● **RECORDS TO USE**:
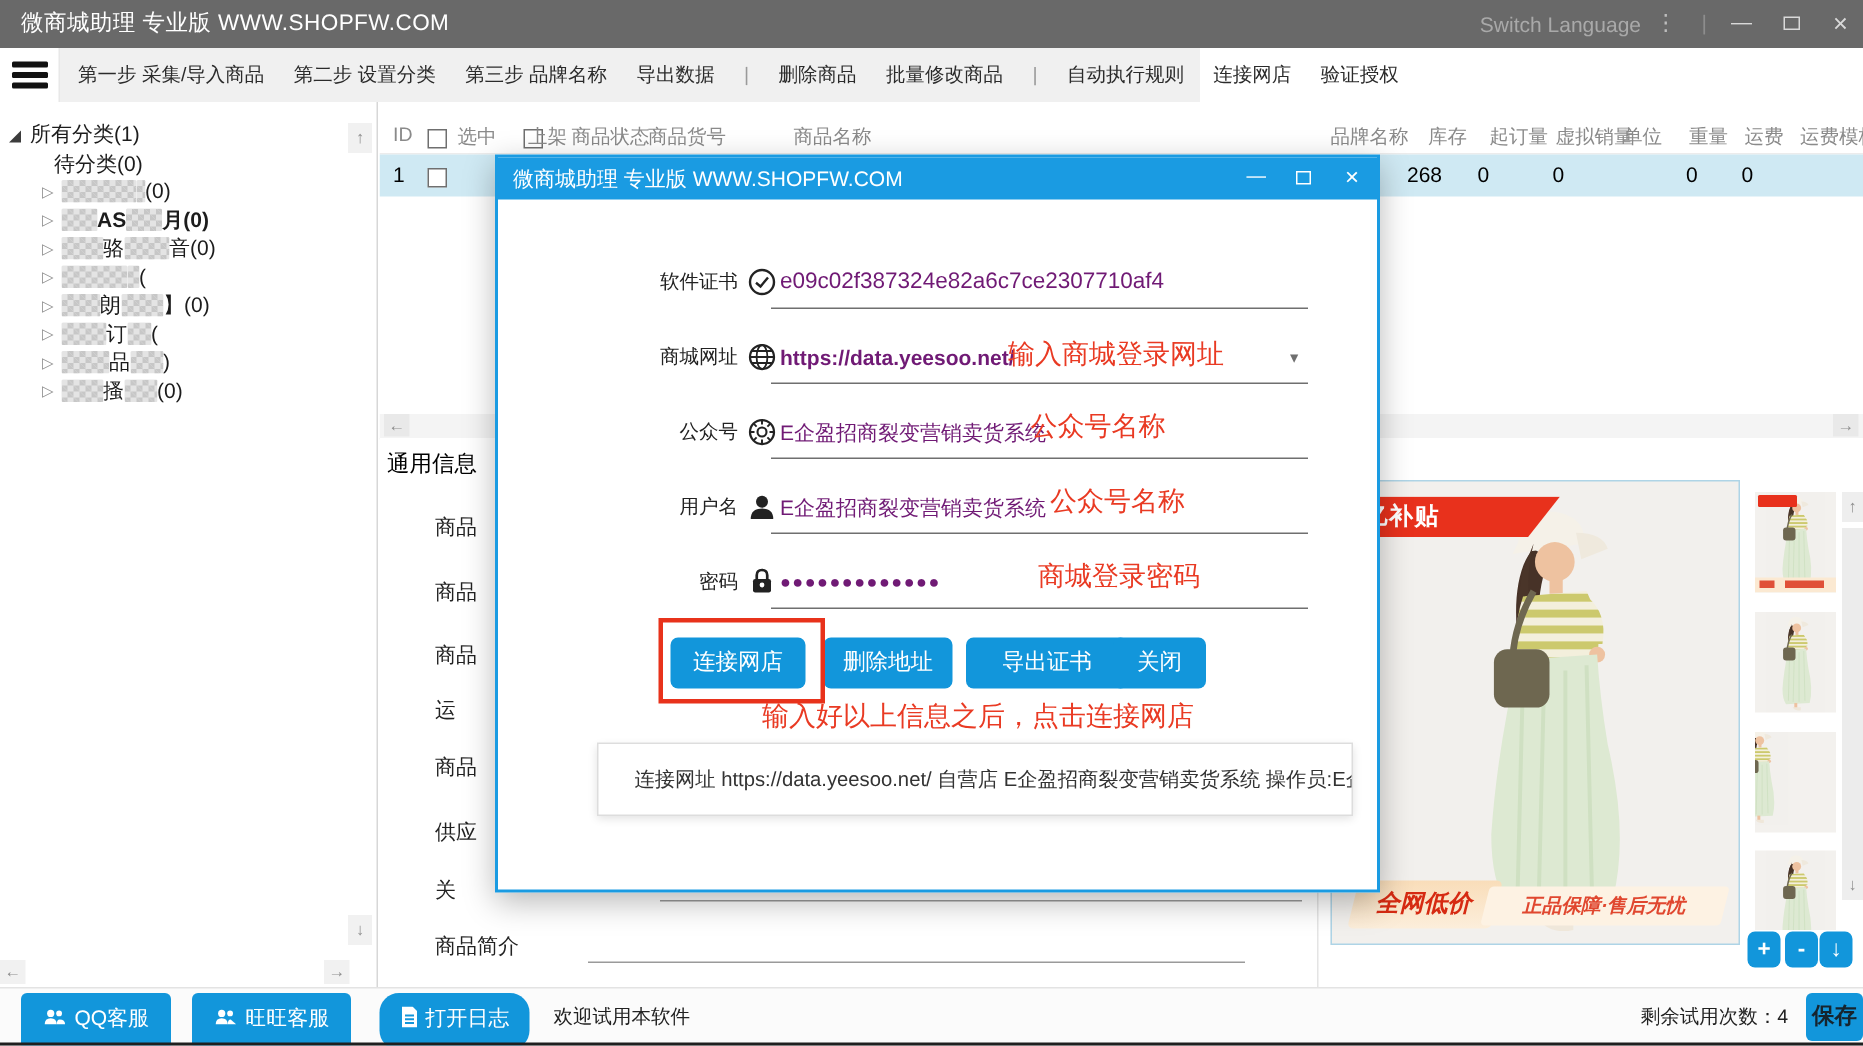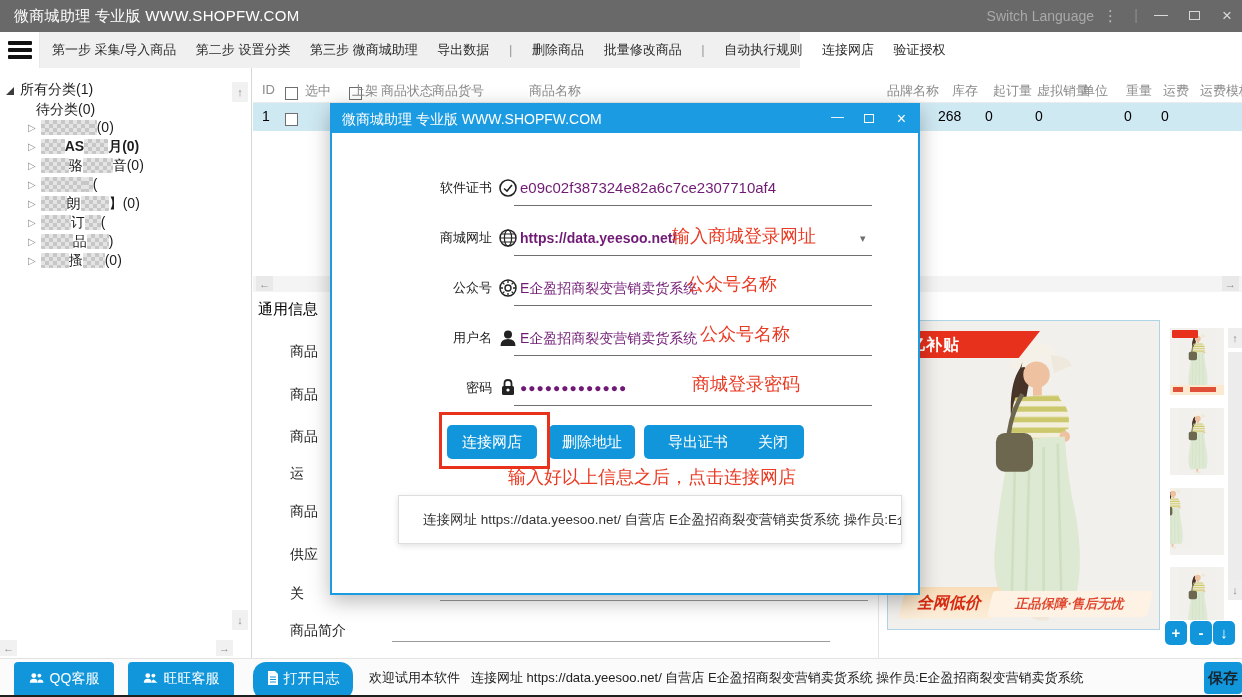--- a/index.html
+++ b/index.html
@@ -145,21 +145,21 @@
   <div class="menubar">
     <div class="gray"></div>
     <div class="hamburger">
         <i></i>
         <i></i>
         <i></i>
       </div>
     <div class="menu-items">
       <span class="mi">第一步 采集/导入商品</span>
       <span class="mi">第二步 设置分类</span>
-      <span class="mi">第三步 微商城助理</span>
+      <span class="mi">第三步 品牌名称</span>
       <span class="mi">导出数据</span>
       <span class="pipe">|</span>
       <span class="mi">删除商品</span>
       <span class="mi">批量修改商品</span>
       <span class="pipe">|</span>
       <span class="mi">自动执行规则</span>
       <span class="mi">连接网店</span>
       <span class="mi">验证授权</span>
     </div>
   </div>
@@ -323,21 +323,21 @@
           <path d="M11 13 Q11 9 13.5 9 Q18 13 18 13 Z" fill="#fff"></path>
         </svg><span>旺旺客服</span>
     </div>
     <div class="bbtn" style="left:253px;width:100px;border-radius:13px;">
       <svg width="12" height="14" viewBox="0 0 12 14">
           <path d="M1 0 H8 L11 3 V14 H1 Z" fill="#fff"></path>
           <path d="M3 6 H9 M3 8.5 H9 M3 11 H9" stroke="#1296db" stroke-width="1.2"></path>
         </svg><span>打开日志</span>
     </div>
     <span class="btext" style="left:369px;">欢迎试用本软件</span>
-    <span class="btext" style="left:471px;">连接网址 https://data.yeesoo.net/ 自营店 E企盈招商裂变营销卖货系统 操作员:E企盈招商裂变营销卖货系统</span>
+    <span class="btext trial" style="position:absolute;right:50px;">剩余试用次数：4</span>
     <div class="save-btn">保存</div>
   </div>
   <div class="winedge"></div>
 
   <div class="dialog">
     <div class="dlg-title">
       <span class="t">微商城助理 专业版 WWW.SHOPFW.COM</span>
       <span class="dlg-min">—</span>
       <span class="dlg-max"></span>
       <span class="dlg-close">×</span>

● **PROBLEM**: Repeat the data word for word; drop the pictures.

● **FINAL ANSWER**:
--- a/index.html
+++ b/index.html
@@ -145,21 +145,21 @@
   <div class="menubar">
     <div class="gray"></div>
     <div class="hamburger">
         <i></i>
         <i></i>
         <i></i>
       </div>
     <div class="menu-items">
       <span class="mi">第一步 采集/导入商品</span>
       <span class="mi">第二步 设置分类</span>
-      <span class="mi">第三步 微商城助理</span>
+      <span class="mi">第三步 品牌名称</span>
       <span class="mi">导出数据</span>
       <span class="pipe">|</span>
       <span class="mi">删除商品</span>
       <span class="mi">批量修改商品</span>
       <span class="pipe">|</span>
       <span class="mi">自动执行规则</span>
       <span class="mi">连接网店</span>
       <span class="mi">验证授权</span>
     </div>
   </div>
@@ -323,21 +323,21 @@
           <path d="M11 13 Q11 9 13.5 9 Q18 13 18 13 Z" fill="#fff"></path>
         </svg><span>旺旺客服</span>
     </div>
     <div class="bbtn" style="left:253px;width:100px;border-radius:13px;">
       <svg width="12" height="14" viewBox="0 0 12 14">
           <path d="M1 0 H8 L11 3 V14 H1 Z" fill="#fff"></path>
           <path d="M3 6 H9 M3 8.5 H9 M3 11 H9" stroke="#1296db" stroke-width="1.2"></path>
         </svg><span>打开日志</span>
     </div>
     <span class="btext" style="left:369px;">欢迎试用本软件</span>
-    <span class="btext" style="left:471px;">连接网址 https://data.yeesoo.net/ 自营店 E企盈招商裂变营销卖货系统 操作员:E企盈招商裂变营销卖货系统</span>
+    <span class="btext trial" style="position:absolute;right:50px;">剩余试用次数：4</span>
     <div class="save-btn">保存</div>
   </div>
   <div class="winedge"></div>
 
   <div class="dialog">
     <div class="dlg-title">
       <span class="t">微商城助理 专业版 WWW.SHOPFW.COM</span>
       <span class="dlg-min">—</span>
       <span class="dlg-max"></span>
       <span class="dlg-close">×</span>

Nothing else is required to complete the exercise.